Die Sitzung beginnt mit einem Eklat. Kaum nehmen die Stadträte am Montagabend im „Stern“ Platz, muss Oberbürgermeisterin Gerti Töpfer (CDU) ein Geständnis ablegen. Es gebe Zweifel daran, dass die außerplanmäßige Zusammenkunft zur Abwahl des Riesaer Finanzbürgermeisters Markus Mütsch (CDU) einer „rechtlichen Betrachtung“ standhält. Sprich: Es kann sein, dass im Falle einer Klage die ganze Sitzung umsonst war. Die Verwaltung hat es schlichtweg versäumt, die Einladungsfrist zu der Sondersitzung von acht Tagen zu wahren. Zwar stimmt anschließend die Mehrheit der Räte dafür, auf die Ladungsfrist zu verzichten. Doch die rechtliche Unsicherheit bleibt. „Das kann nicht wahr sein. Es ist unmöglich, dass man es nicht schafft, uns ordnungsgemäß einzuladen“, sagt CDU-Fraktionschef Marco Müller.

Die Sitzung nimmt anschließend genau den Verlauf, den eine fraktionsübergreifende Unterschriftenliste der Stadträte bereits vermuten ließ. Von 28 Abgeordneten und der OB stimmten 24 Personen für eine Abwahl Mütschs, drei waren dagegen, zwei enthielten sich. Bei dieser Stimmverteilung ist auffällig, dass mindestens zwei Stadträte, die vorher noch per Unterschrift zur Abwahl des Kämmerers aufgerufen hatten, ihre Meinung geändert und sich zumindest enthalten haben.

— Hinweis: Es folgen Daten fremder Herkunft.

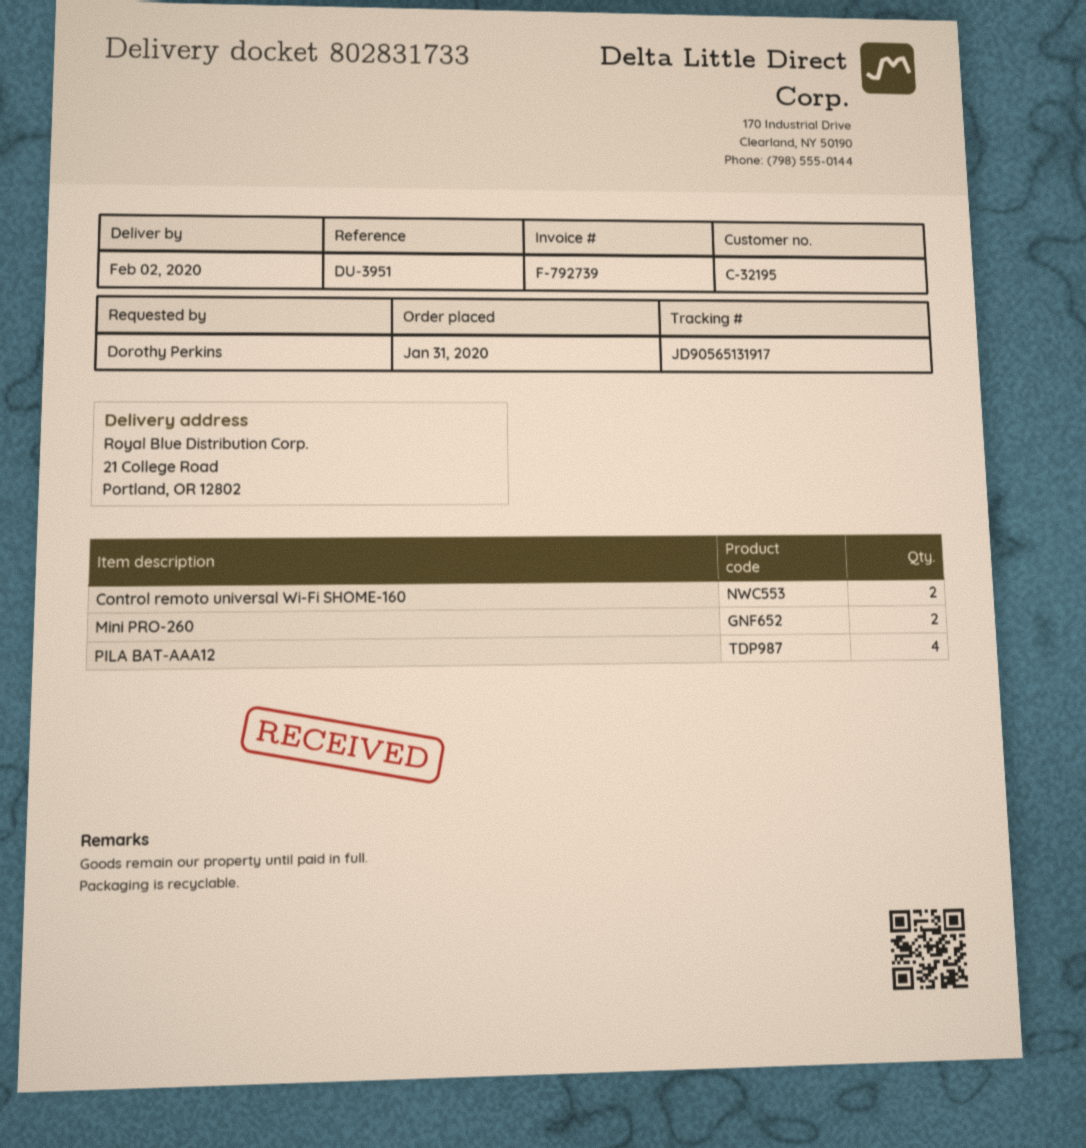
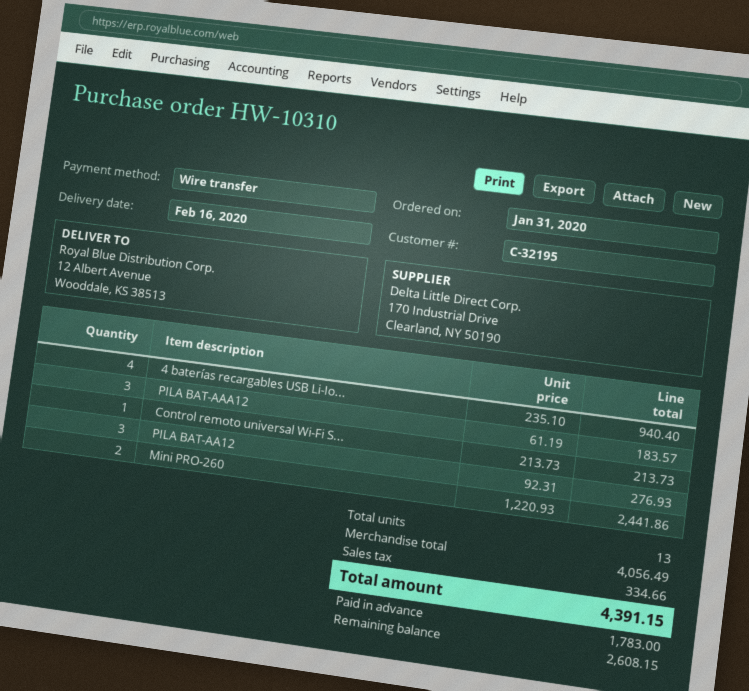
delivery date: 2020-02-02 -> 2020-02-16
ship to: 21 College Road, Portland, OR 12802 -> 12 Albert Avenue, Wooddale, KS 38513
Control remoto universal Wi-Fi SHOME-160: 2 -> 1
PILA BAT-AAA12: 4 -> 3
4 baterías recargables USB Li-Io...: none -> 4
PILA BAT-AA12: none -> 3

Sie scheinen wieder Vertrauen zu dem Finanzbürgermeister zu haben, das sie wegen dessen spekulativer Zinswetten und einem möglichen Verlust von 33 Millionen Euro für die Stadtkasse verloren hatten.

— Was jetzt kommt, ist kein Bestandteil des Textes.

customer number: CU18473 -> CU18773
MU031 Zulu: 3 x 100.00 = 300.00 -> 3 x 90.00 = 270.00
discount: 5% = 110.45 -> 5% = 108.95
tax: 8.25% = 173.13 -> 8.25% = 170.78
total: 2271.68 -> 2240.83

Ein Rat steht offen zu Mütsch

Zuvor nutzt Markus Mütsch jedoch seine Möglichkeit, sich über die ihm zur Last gelegten Vorwürfe zu äußern – und zwar öffentlich, wie er zuvor aufgrund von Transparenz und Demokratie gefordert hat. Fünf Minuten spricht er vor den Stadträten und den zahlreichen Zuschauern. Sein Statement hat er über das Wochenende zu Hause verfasst. Er wirkt ruhig und gesetzt am Rednerpult, als er sagt: „Ich habe gegen kein Gesetz, keine Verwaltungsvorschrift und auch keinen Stadtratsbeschluss verstoßen.“

Er räumt jedoch sogleich ein, dass er einen großen Fehler gemacht habe, der fatale Auswirkungen für die Stadt haben könnte. Damit meint er eine Zinswette, die allein mit einem zweistelligen Millionenbetrag im Minus steht. Er habe nur das gemacht, was die internationale Finanzwelt empfohlen habe. Das Restrisiko sei vernachlässigbar gewesen. Die Warnungen des Stadtrates habe er beiseite gewischt. „Dies war ein fataler Irrtum und ein großer Fehler“, sagt Mütsch. Dafür übernehme er die alleinige politische Verantwortung und er sei bereit, die Konsequenzen zu tragen. Wenn die OB ihn nicht mehr wolle, müsse er das akzeptieren.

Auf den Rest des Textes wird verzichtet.